Discarica Bellolampo - PH M.G.Il Comune di Palermo è privo del regolamento del Dlgs n. 152 del 3/4/2006, in materia ambientale. Il Comune di Palermo è inadempiente. A dirlo a margine di una conferenza stampa tenuta lo scorso 8 agosto a Palazzo delle Aquile, è stato il presidente dell'Ordine Provinciale dei Chimici Eugenio Cottone. Lo stesso Ordine che ha inviato al Comune di Palermo delle "indicazioni" da seguire al fine di scongiurare il rischio sanitario in città a seguito dell'incendio delle discarica di Bellolampo. Il sindaco in seguito, va ricordato,  ha diramato un'ordinanza sanitaria (che chiede, ancora ora, ai cittadini di osservare, ndr)

Un decreto legislativo, il 152 del 2006,  che detta le "Norme in materia ambientale" e quindi per le procedure per la valutazione ambientale strategica (VAS), per la valutazione d'impatto ambientale (VIA) e per l'autorizzazione ambientale integrata (IPPC) tenendo conto di quanto indicato dalla Commissione europea, nel rispetto delle linee guida per l'individuazione e l'utilizzo delle "migliori tecniche disponibili, emanate con uno o più decreti del Ministro dell'ambiente e della tutela del territorio e del mare e del mare, del Ministro dello sviluppo economico e del Ministro del lavoro".

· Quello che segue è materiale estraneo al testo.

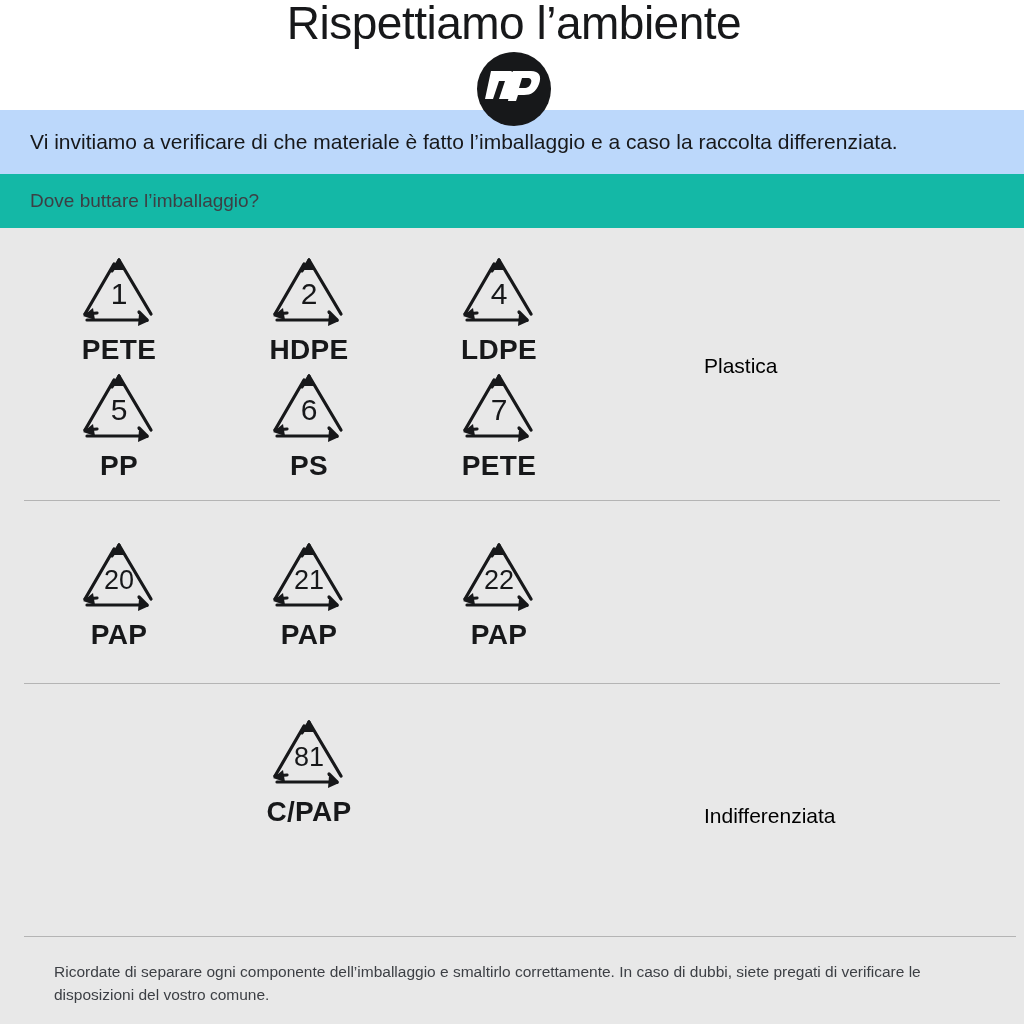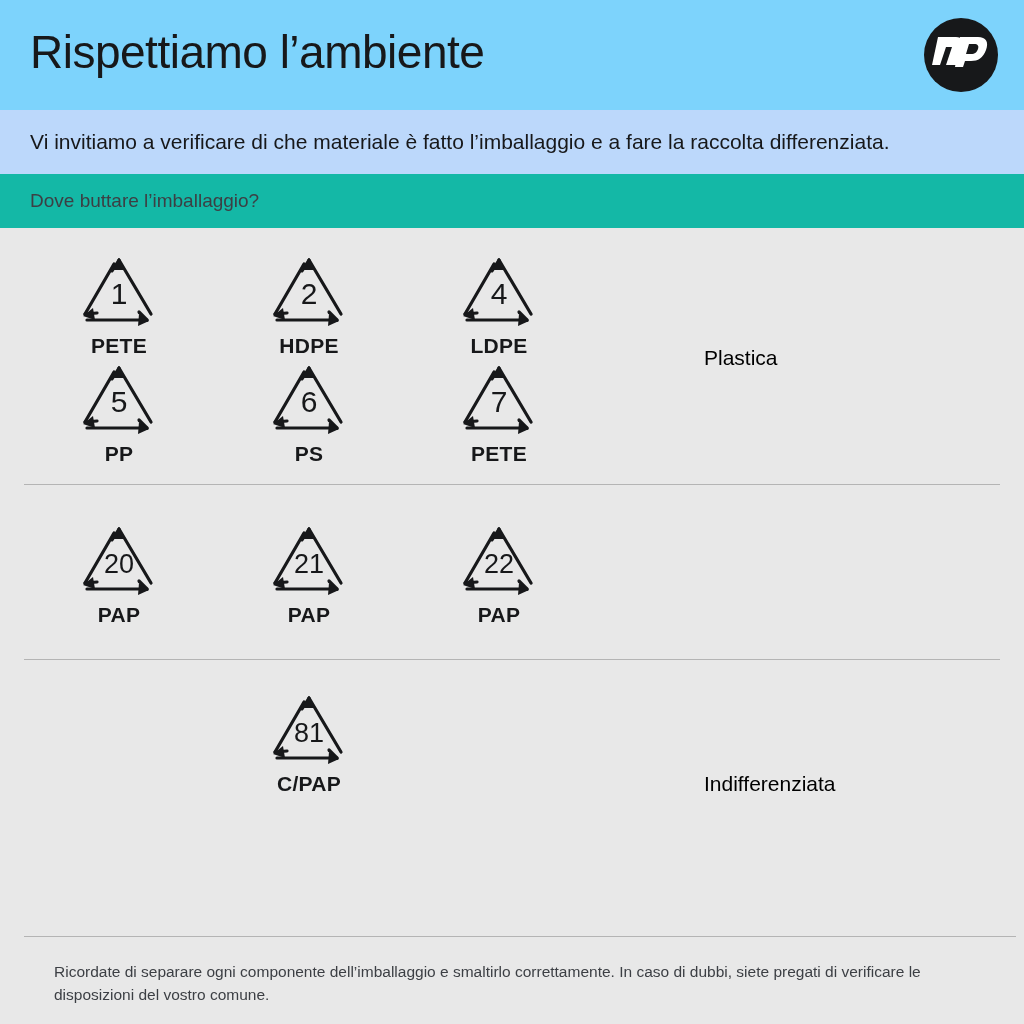--- a/index.html
+++ b/index.html
@@ -19,13 +19,14 @@
 
   
   .header {
-    background: #7dd3fc;
+    background: #ffffff;
     height: 110px;
     display: flex;
     align-items: center;
     justify-content: space-between;
     padding: 0 26px 0 30px;
     position: relative;
+    flex-direction: column;
   }
   .header-title {
     color: #17181a;

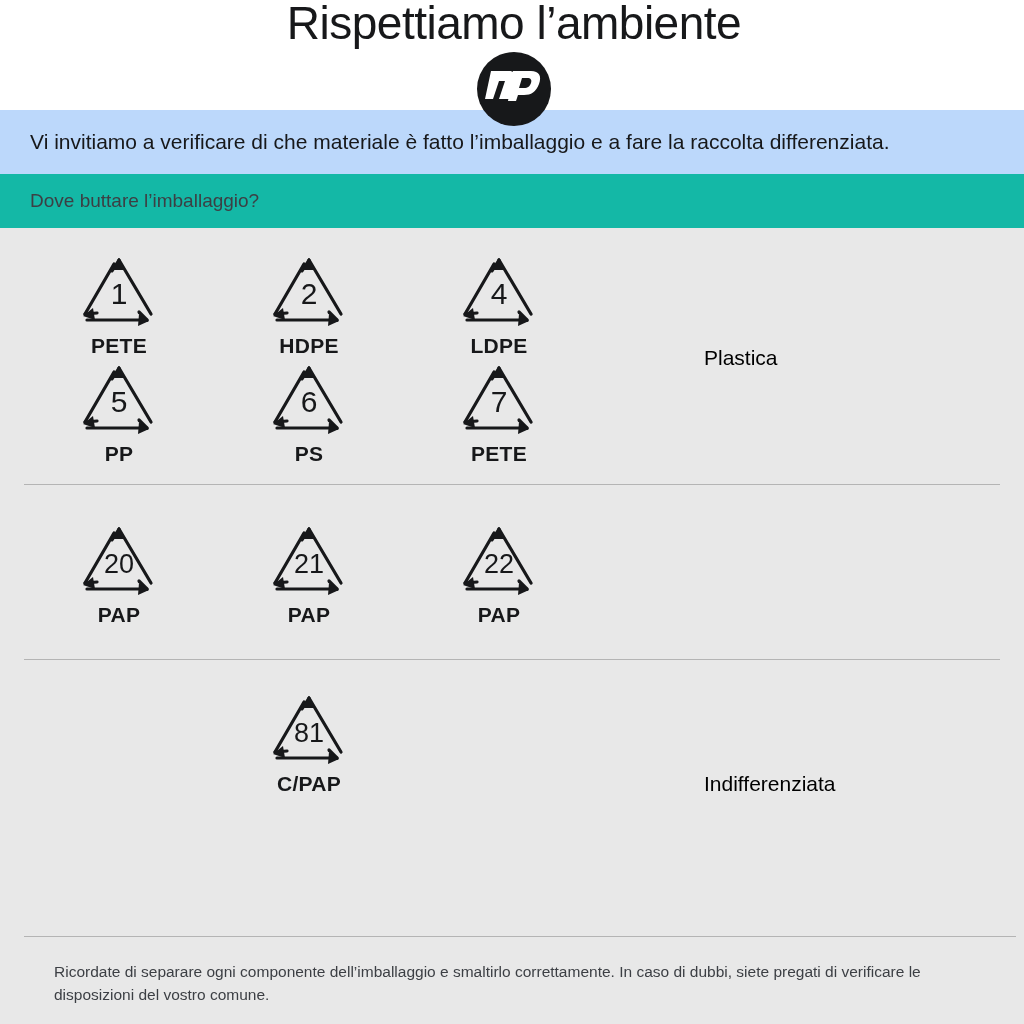--- a/index.html
+++ b/index.html
@@ -170,7 +170,7 @@
   </div>
 
   <div class="subheader">
-    <div class="subheader-text">Vi invitiamo a verificare di che materiale è fatto l’imballaggio e a fare la raccolta differenziata.</div>
+    <div class="subheader-text">Vi invitiamo a verificare di che materiale è fatto l’imballaggio e a caso la raccolta differenziata.</div>
   </div>
 
   <div class="question-bar">

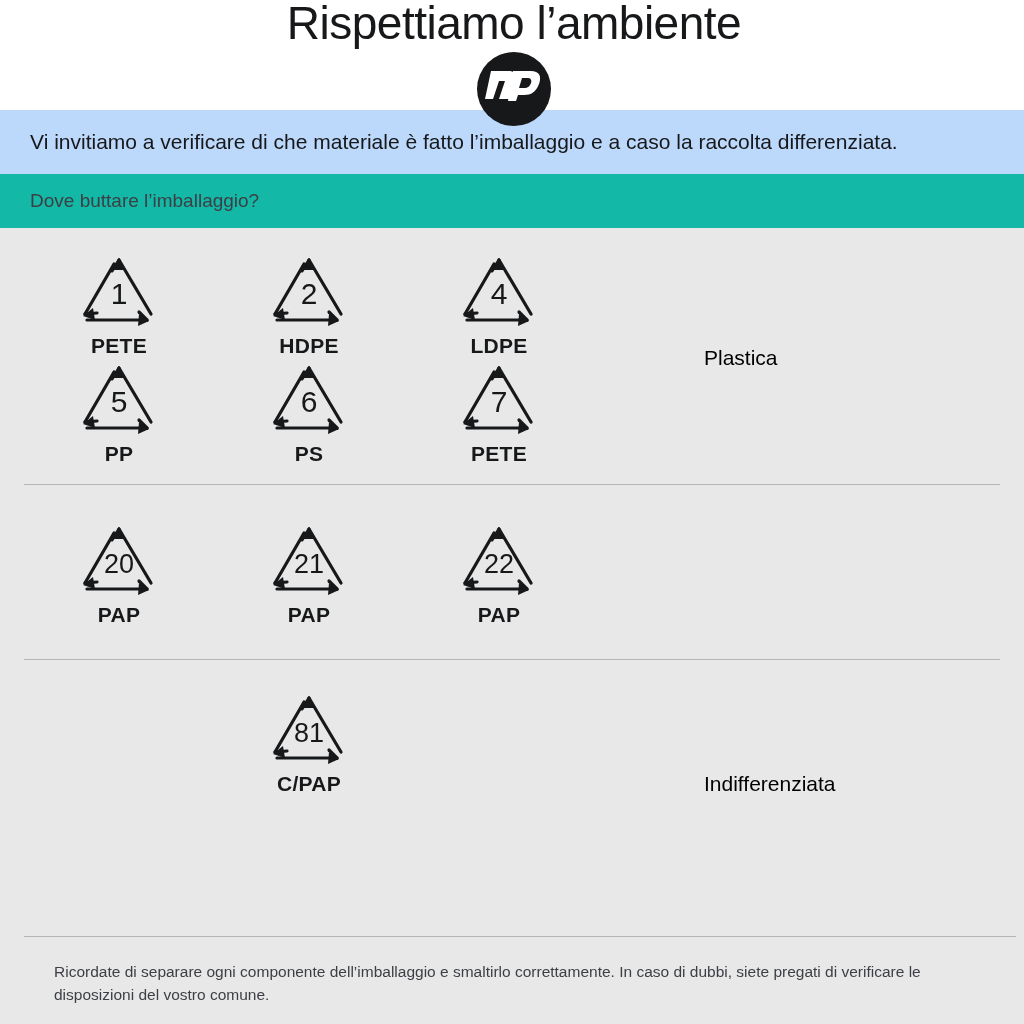--- a/index.html
+++ b/index.html
@@ -118,7 +118,7 @@
   }
   .sym-num.two-digit { font-size: 27px; }
   .sym-caption {
-    font-size: 21px;
+    font-size: 28px;
     font-weight: bold;
     color: #17181a;
     margin-top: 2px;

L'art 34 Norme tecniche, organizzative e integrative al punto 6 dice inoltre che "Il Ministero dell'ambiente e della tutela del territorio e del mare e del mare, le regioni e le province autonome cooperano per assicurare assetti organizzativi, anche mediante la costituzione di apposite unità operative, senza aggravio per la finanza pubblica, e risorse atti a garantire le condizioni per lo svolgimento di funzioni finalizzate a:

a) determinare, nell'ottica della strategia di sviluppo sostenibile, i requisiti per una piena integrazione della dimensione ambientale nella definizione e valutazione di politiche, piani, programmi e progetti;

b) garantire le funzioni di orientamento, valutazione, sorveglianza e controllo nei processi decisionali della pubblica amministrazione;

c) assicurare lo scambio e la condivisione di esperienze e contenuti tecnico-scientifici in materia di valutazione ambientale;

d) favorire la promozione e diffusione della cultura della sostenibilità dell'integrazione ambientale;

e) agevolare la partecipazione delle autorità interessate e del pubblico ai processi decisionali ed assicurare un'ampia diffusione delle informazioni ambientali".

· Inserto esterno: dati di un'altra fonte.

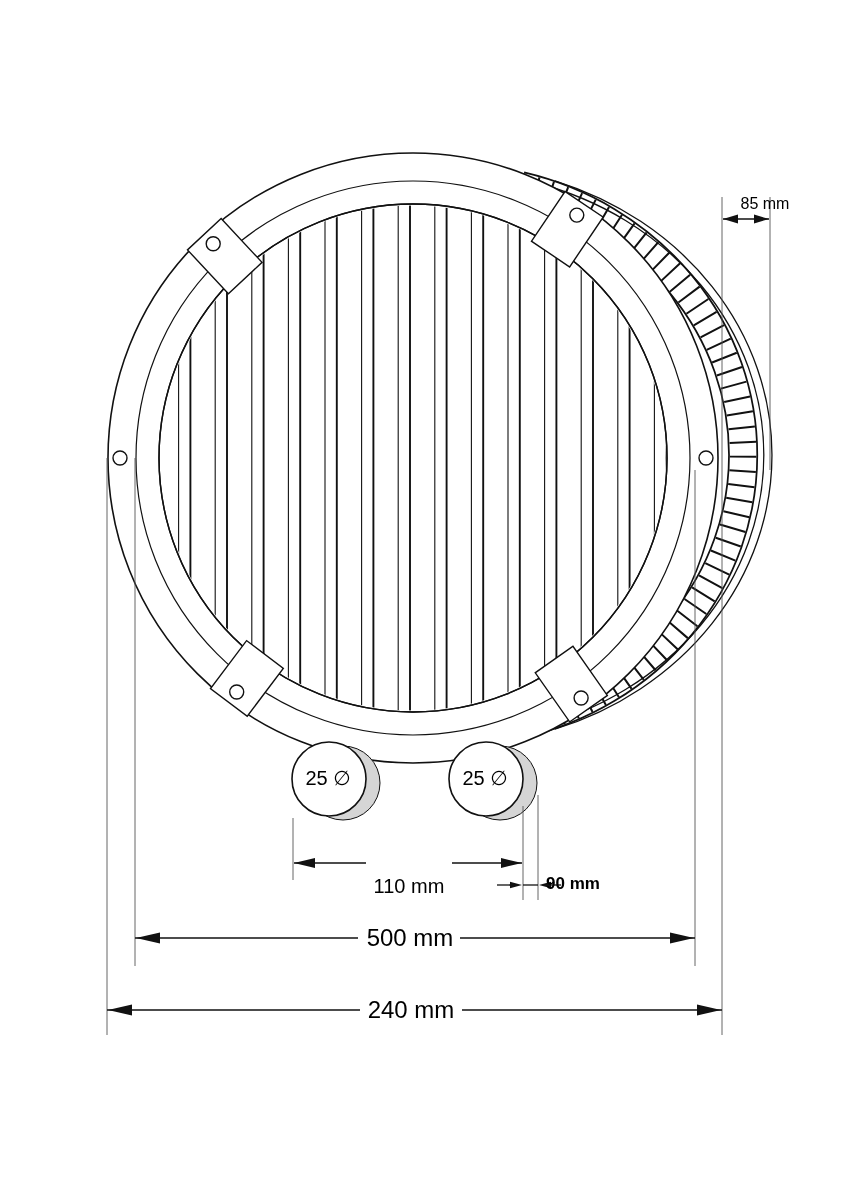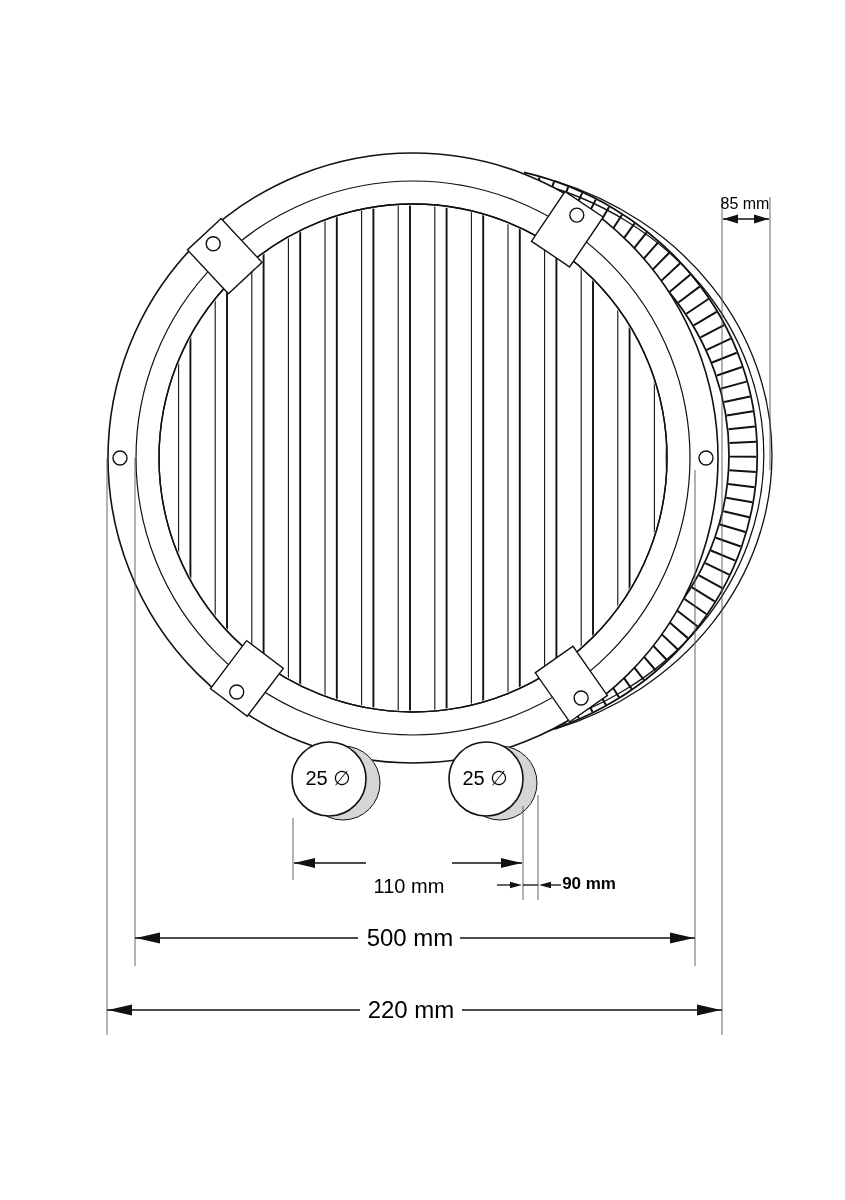--- a/index.html
+++ b/index.html
@@ -14,7 +14,7 @@
     font-family:"Liberation Sans", sans-serif;white-space:nowrap;
     background:transparent;
   }
-  .lab-85   {left:716px;top:196px;width:58px;font-size:16px;}
+  .lab-85   {left:736px;top:196px;width:58px;font-size:16px;}
   .lab-110  {left:359px;top:852px;width:100px;font-size:20px;margin-top:24px;}
   .lab-90   {left:546px;top:875px;width:70px;font-size:17px;font-weight:700;text-align:right;}
   .lab-280  {left:355px;top:925px;width:110px;font-size:24px;}

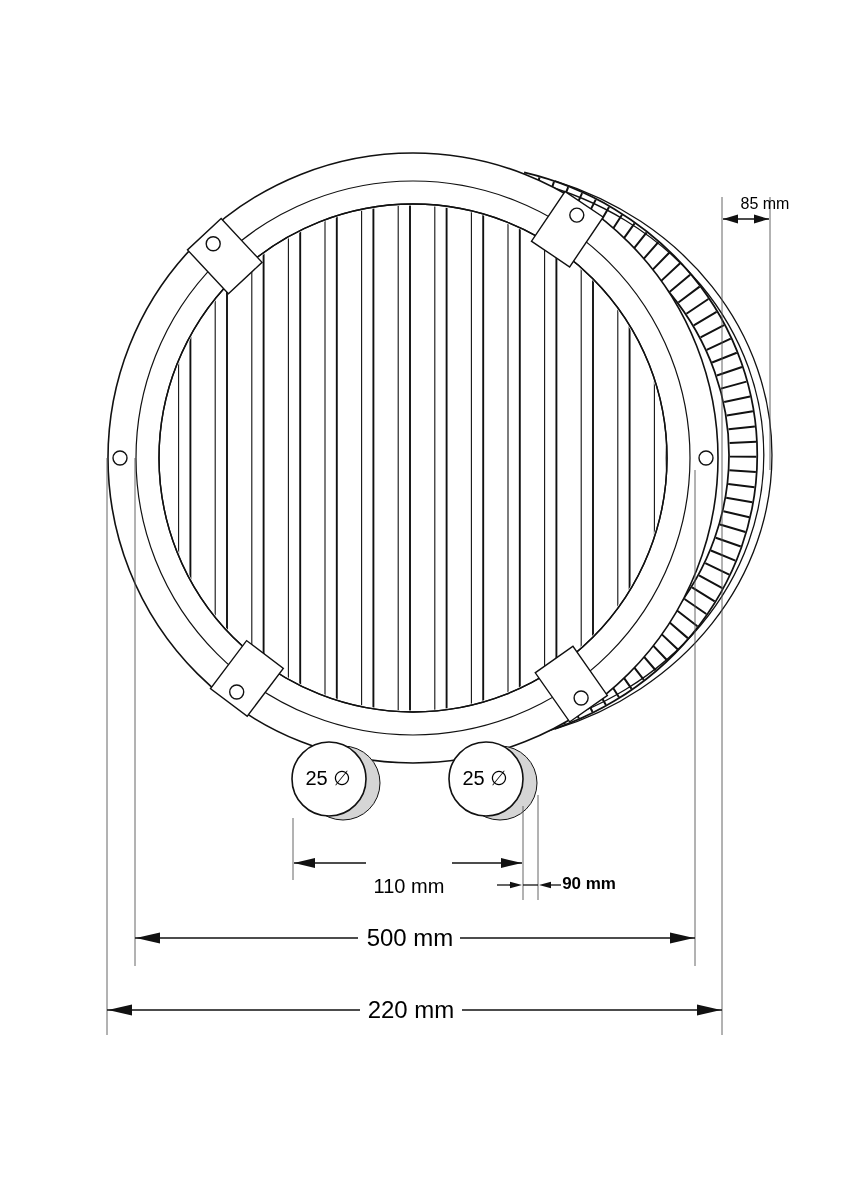--- a/index.html
+++ b/index.html
@@ -16,7 +16,7 @@
   }
   .lab-85   {left:736px;top:196px;width:58px;font-size:16px;}
   .lab-110  {left:359px;top:852px;width:100px;font-size:20px;margin-top:24px;}
-  .lab-90   {left:546px;top:875px;width:70px;font-size:17px;font-weight:700;text-align:right;}
+  .lab-90   {left:546px;top:875px;width:70px;font-size:17px;font-weight:700;text-align:left;}
   .lab-280  {left:355px;top:925px;width:110px;font-size:24px;}
   .lab-310  {left:356px;top:997px;width:110px;font-size:24px;}
   .lab-spigot-left {left:293px;top:768px;width:70px;font-size:20px;}

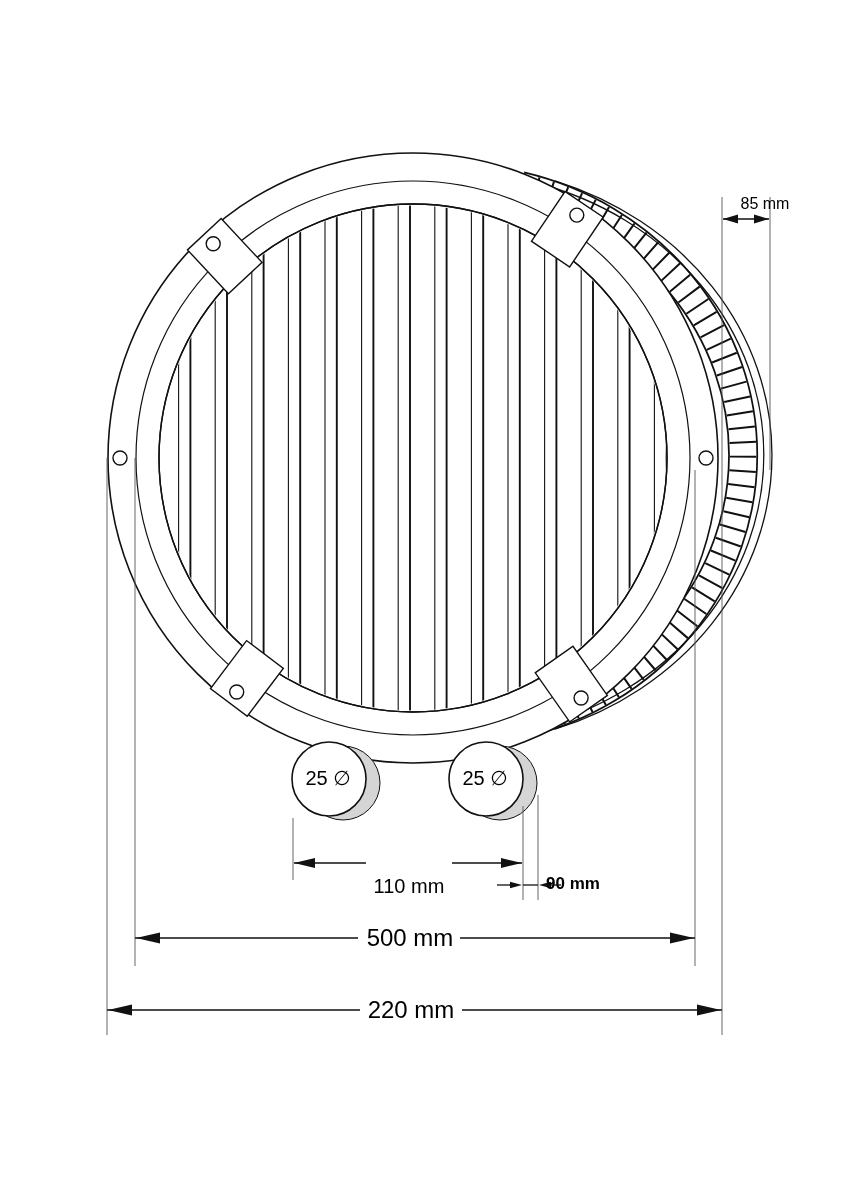--- a/index.html
+++ b/index.html
@@ -168,7 +168,7 @@
 <div class="dimlabel lab-110">110 mm</div>
 <div class="dimlabel lab-90">90 mm</div>
 <div class="dimlabel lab-280">500 mm</div>
-<div class="dimlabel lab-310">220 mm</div>
+<div class="dimlabel lab-310">240 mm</div>
 <div class="dimlabel lab-spigot-left">25 ∅</div>
 <div class="dimlabel lab-spigot-right">25 ∅</div>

"Palermo – dice Cottone – è quindi inadempiente dal 2006, soprattutto quando la legge regionale 9 obbligava invece ad attuare il regolamento. Il 20 aprile 2012, la posizione "zero rifiuti" è stata superata dalla posizione del parlamento europeo, che sposa la strategia zero rifiuti mettendo il divieto di incenerire per tutto ciò che è recuperabile e quindi rafforzando questa posizione, ma specifica anche un atra direzione che non passa dalla raccolta differenziata ma dalla formazione di frazioni merceologiche prodotte sin dall'inizio dal cittadino, per vendita diretta. Ovvero gli Ecopunti". Che, sappiamo bene, nonostante la buona volontà dei lavoratori e degli "imprenditori", non hanno attecchito, anzi al contrario, è stato fatto di tutto affinché questo servizio non entrasse a regime.